= Gerard Tracey =

British archivist (1954–2003)

Gerard David Tracey (9 March 1954 – 20 January 2003) was archivist at the Birmingham Oratory, and writer, editor and Newman scholar.

An adopted child, he was educated at Handsworth (by the Sisters of Mercy) and later attended St Philip's Grammar School, followed by University College, Oxford, where he studied history. In 1976, Newman's Oratorian editor Fr Stephen Dessain died and Tracey eventually took over the task of compiling information for the ultimately successful cause of Newman's canonisation.

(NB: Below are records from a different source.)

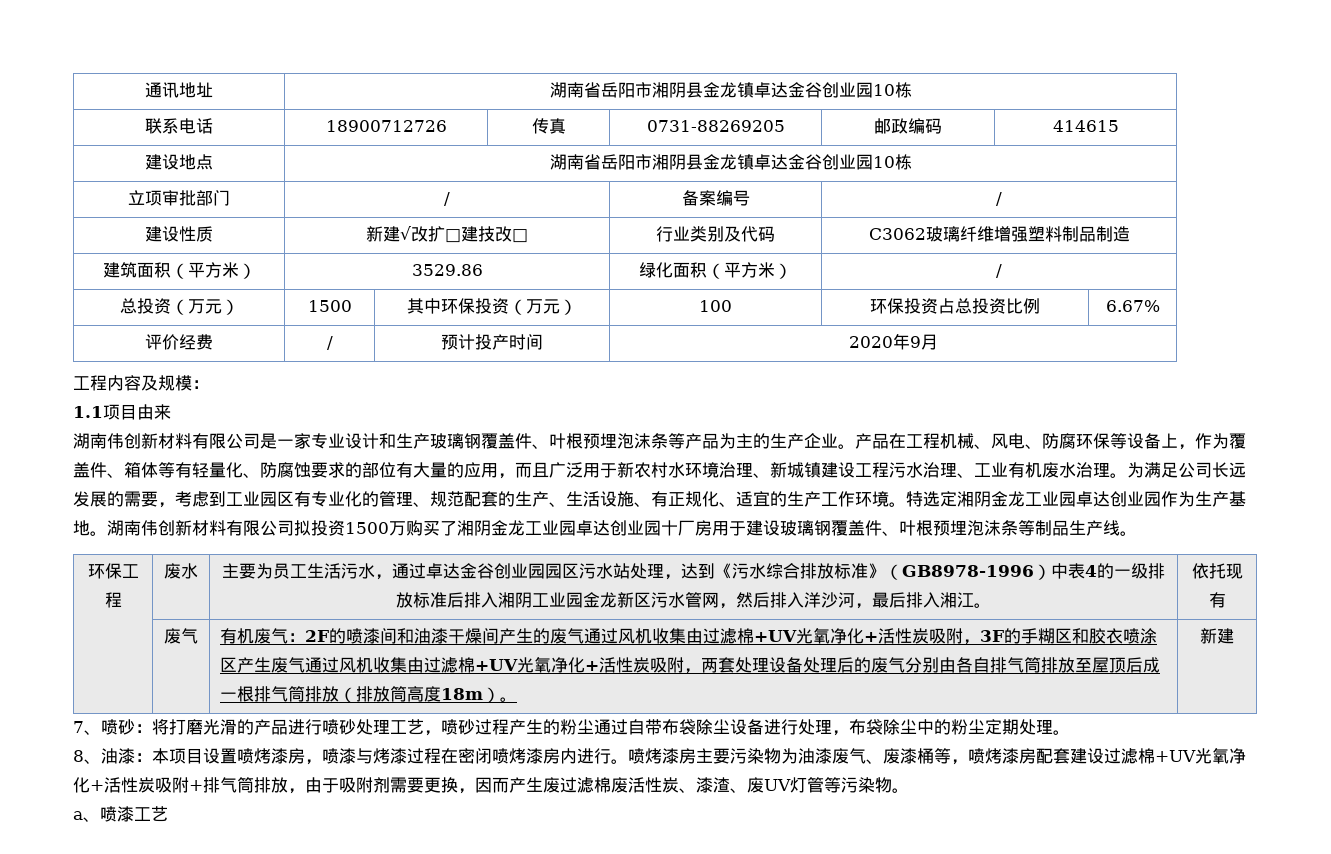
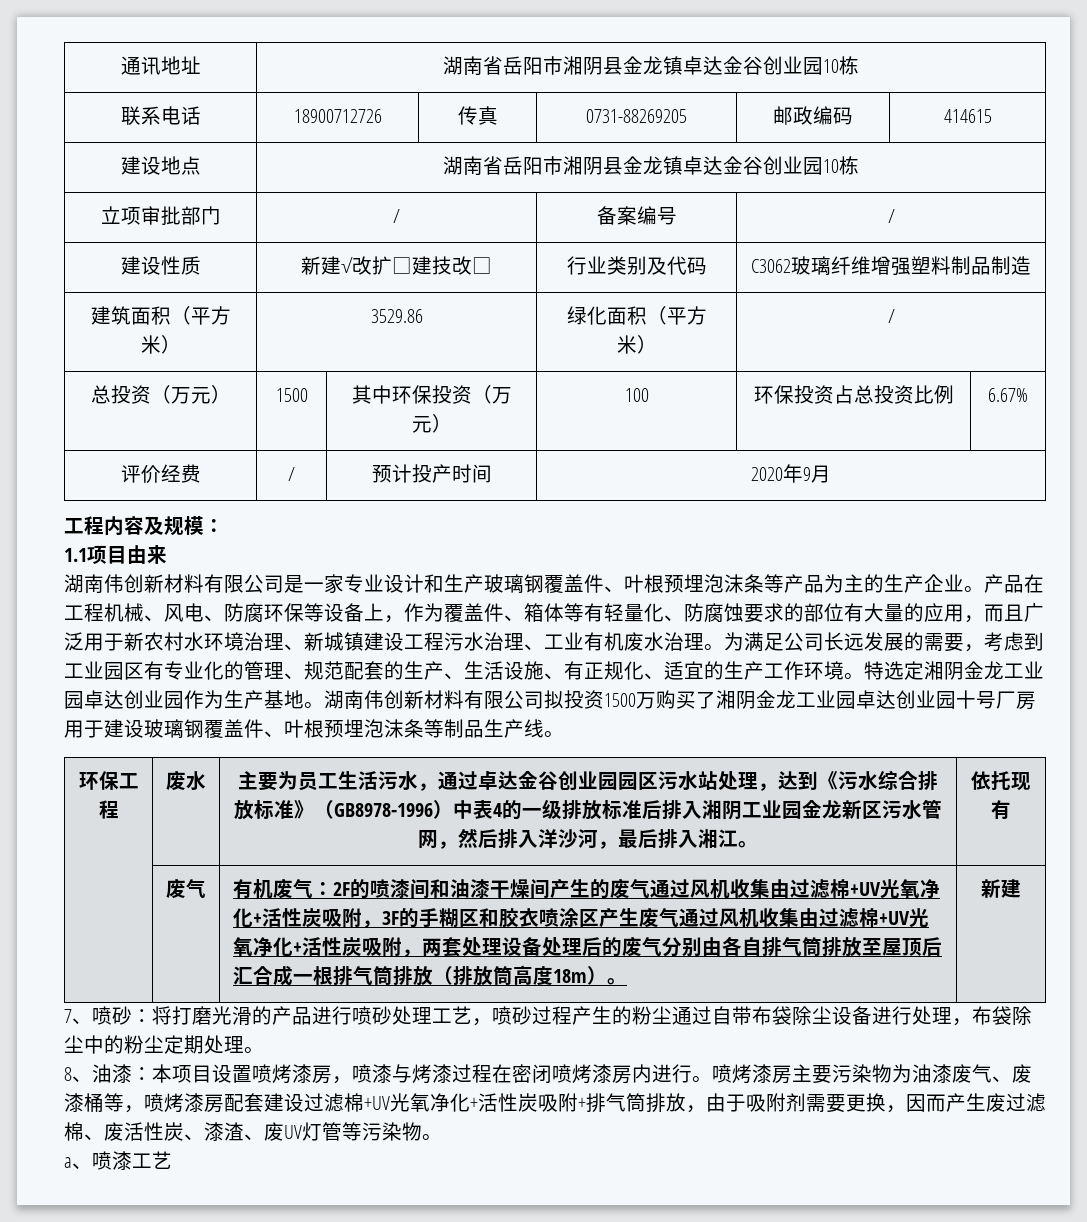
- 湖南伟创新材料有限公司拟投资1500万购买了湘阴金龙工业园卓达创业园十厂房用于建设玻璃钢覆盖件、叶根预埋泡沫条等制品生产线。
+ 湖南伟创新材料有限公司拟投资1500万购买了湘阴金龙工业园卓达创业园十号厂房用于建设玻璃钢覆盖件、叶根预埋泡沫条等制品生产线。
- 2F的喷漆间和油漆干燥间产生的废气通过风机收集由过滤棉+UV光氧净化+活性炭吸附，3F的手糊区和胶衣喷涂区产生废气通过风机收集由过滤棉+UV光氧净化+活性炭吸附，两套处理设备处理后的废气分别由各自排气筒排放至屋顶后成一根排气筒排放（排放筒高度18m）。
+ 2F的喷漆间和油漆干燥间产生的废气通过风机收集由过滤棉+UV光氧净化+活性炭吸附，3F的手糊区和胶衣喷涂区产生废气通过风机收集由过滤棉+UV光氧净化+活性炭吸附，两套处理设备处理后的废气分别由各自排气筒排放至屋顶后汇合成一根排气筒排放（排放筒高度18m）。
- 喷烤漆房主要污染物为油漆废气、废漆桶等，喷烤漆房配套建设过滤棉+UV光氧净化+活性炭吸附+排气筒排放，由于吸附剂需要更换，因而产生废过滤棉废活性炭、漆渣、废UV灯管等污染物。
+ 喷烤漆房主要污染物为油漆废气、废漆桶等，喷烤漆房配套建设过滤棉+UV光氧净化+活性炭吸附+排气筒排放，由于吸附剂需要更换，因而产生废过滤棉、废活性炭、漆渣、废UV灯管等污染物。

Tracey died, aged 48, from undisclosed causes, on 20 January 2003. He was interred in the graveyard at the Oratory House, Rednal, outside Birmingham. He was survived by his mother.

==Legacy==

"The name of Gerard Tracey is linked in so many ways with the world of Newman studies. We should not forget, however, the particular debt of gratitude owed to him by the Archdiocese of Birmingham. This is in connection with the Cause for Cardinal Newman's Canonisation. When the Cause was re-opened in 1980, Tracey became a member of the three-man Historical Commission, which was charged with assembling all the material for the Diocesan Process of the Cause, which is the first and crucial stage in advancing a candidate for sainthood. Given the amount of documentation involved this was an enormous task, and the fact that it was completed by 1986, and that the work was so well done, is due in large part to his vision of what had to be done, as well as being the fruit of the enormous dedication and scholarly expertise he brought to this work."